• [Task description]
Among the lines of data below, reproduce only those from the one with "- RomanPope, Kognak" through the one with "RomanPope понравилось это", exactly as they stand, both ends included.

• [Extracted entries]
****************

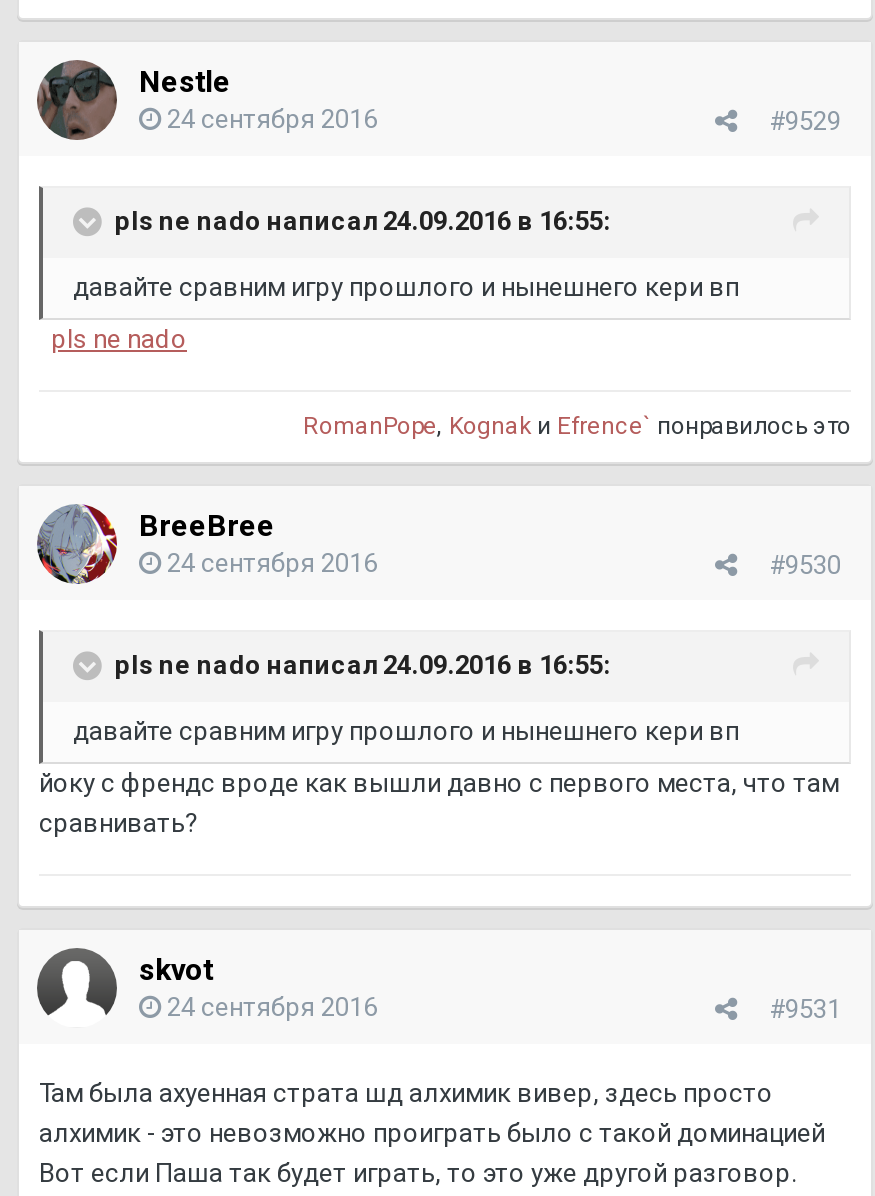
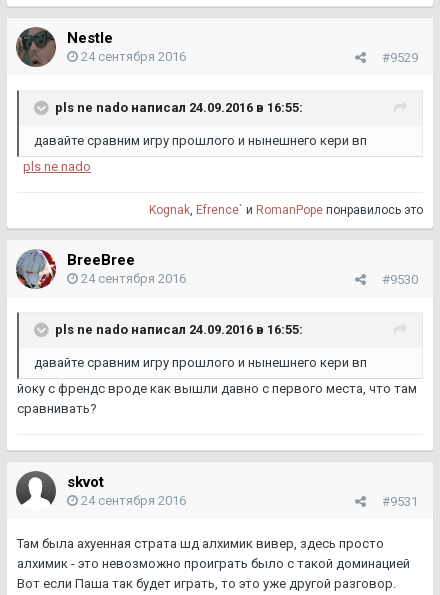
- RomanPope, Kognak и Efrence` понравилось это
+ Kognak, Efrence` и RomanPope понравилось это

****************

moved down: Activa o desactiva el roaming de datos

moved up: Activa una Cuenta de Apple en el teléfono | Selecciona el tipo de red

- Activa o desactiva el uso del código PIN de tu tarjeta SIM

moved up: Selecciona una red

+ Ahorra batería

****************

• [Response]
- RomanPope, Kognak и Efrence` понравилось это
+ Kognak, Efrence` и RomanPope понравилось это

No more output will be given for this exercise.